Town in Lesser Poland Voivodeship, Poland

Krzeszowice is a town in southern Poland, situated in the Lesser Poland Voivodeship. As of 2004, its population was 9,993. Krzeszowice belongs to Kraków Metropolitan Area, and lies 25 kilometers west of the center of the city of Kraków. The town has a rail station, on a major route from Kraków to Katowice, and lies along National Road Nr. 79, which goes from Warsaw to Bytom. In 1928–1966 the town had the status of a spa. Krzeszowice has a sports club called Świt, founded in 1923.

Krzeszowice is located in southern part of the Kraków-Częstochowa Upland, with numerous caves and valleys in the area. In 1981, when the Complex of Jura Landscape Parks was created, three parks from the gmina of Krzeszowice were added to it (Rudnia Landscape Park, Tenczynek Landscape Park and Kraków Valleys Landscape Park). In 2008, it was selected with 19 villages of Europe - Germany, Poland, Italy and Spain - for the Spanish documentary film "Villages of Europe" Pueblos de Europa, produced by Juan Frutos.

== History ==
First mention of Krzeszowice comes from 1286, when Bishop of Kraków, Paweł z Przemankowa, allowed a man named Fryczek Freton to locate the village of Cressouicy. By 1337, Krzeszowice already had a wooden church of St. Martin. In the mid-15th century, it had a school and a public house. In 1555, Krzeszowice belonged to Stanisław Tęczynski, then it was owned by several noble families - the Sieniawski family, Opaliński family, Czartoryski family, Lubomirski family and, since 1816, the Potocki family.

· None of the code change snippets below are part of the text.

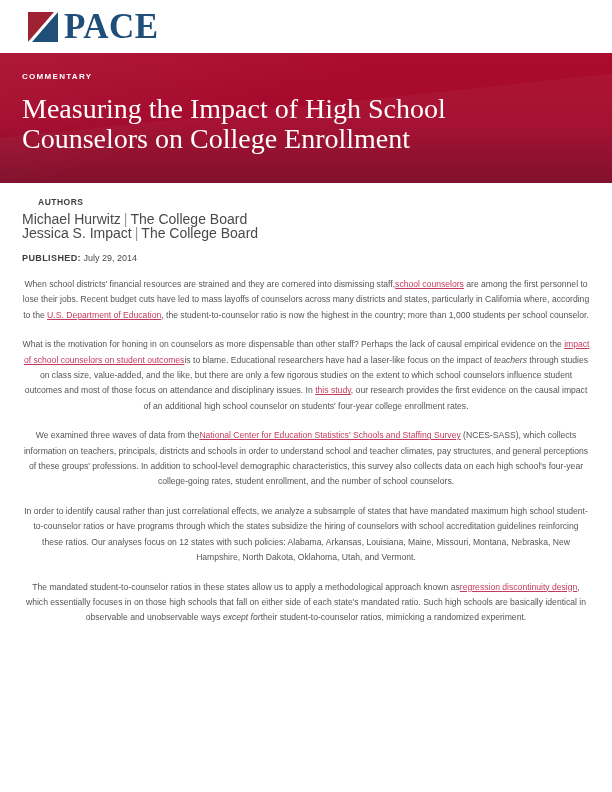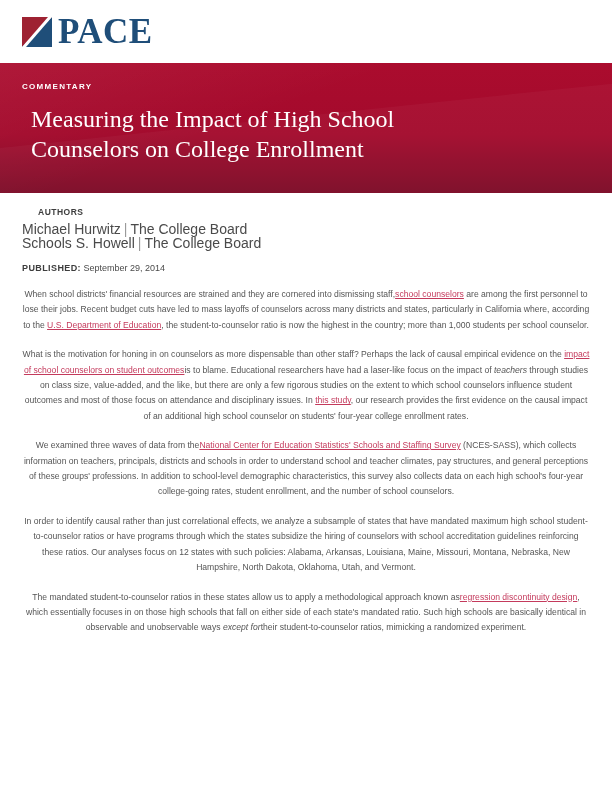"PACE" .logo-area { height: 63px -> 53px; padding-left: 22px -> 28px }
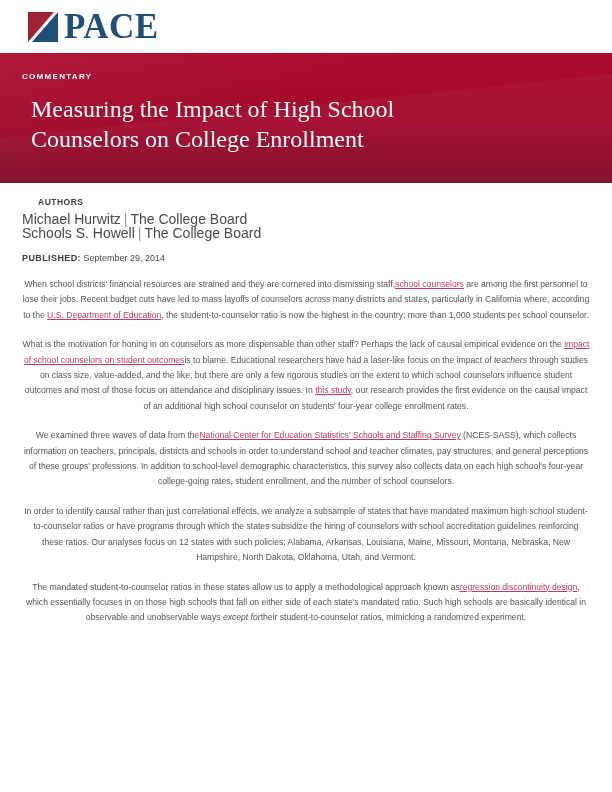"Measuring the Impact of High" .banner-title { font-size: 24px -> 28px; margin: 9px -> 0 }
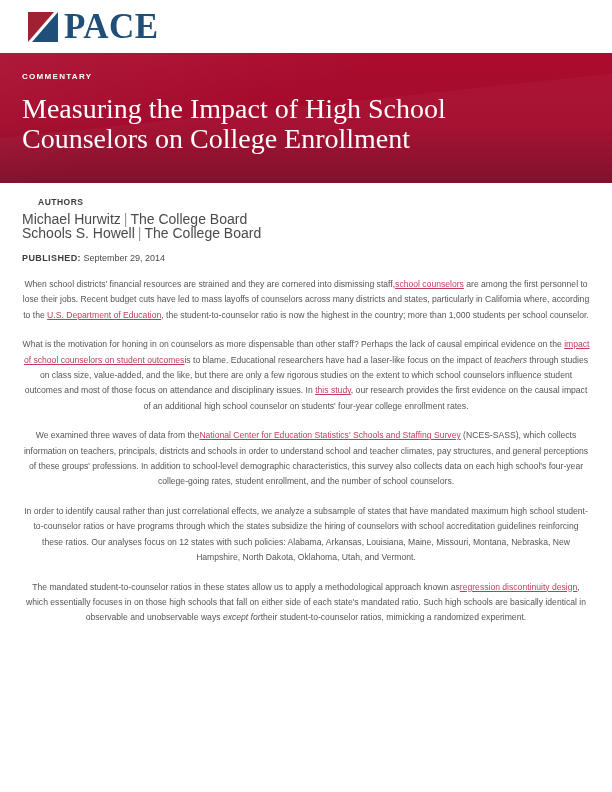"Schools S. Howell" span { text: Schools S. Howell -> Jessica S. Impact }
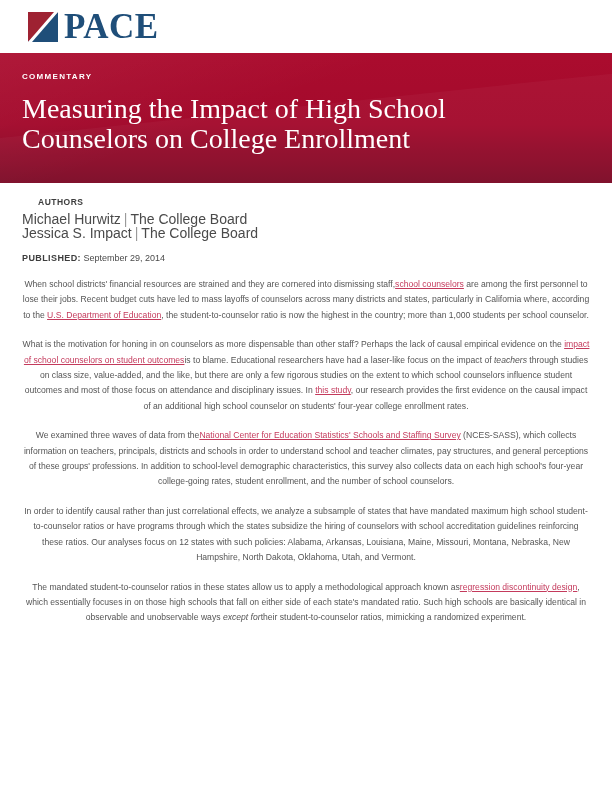"September 29, 2014" span { text: September -> July }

In the early 17th century, the advantages of local mineral water were discovered by Krzeszowice parish priest, reverend Bernard Bocheński, who mentioned it in the 1625 parish records. In 1778, Prince August Czartoryski opened here first baths, and soon afterwards, patients began visiting Krzeszowice. In 1783–1786, the Vauxhall Palace was built, and in 1819, the Green Bath was opened. Krzeszowice began to prosper, in 1809–1815 and 1855–1867, the town was the seat of a county. In 1815–1846, Krzeszowice belonged to the Free City of Kraków, and to Austria in 1846-1918 within the Grand Duchy of Cracow, Chrzanow Bezirkshauptmannschaft.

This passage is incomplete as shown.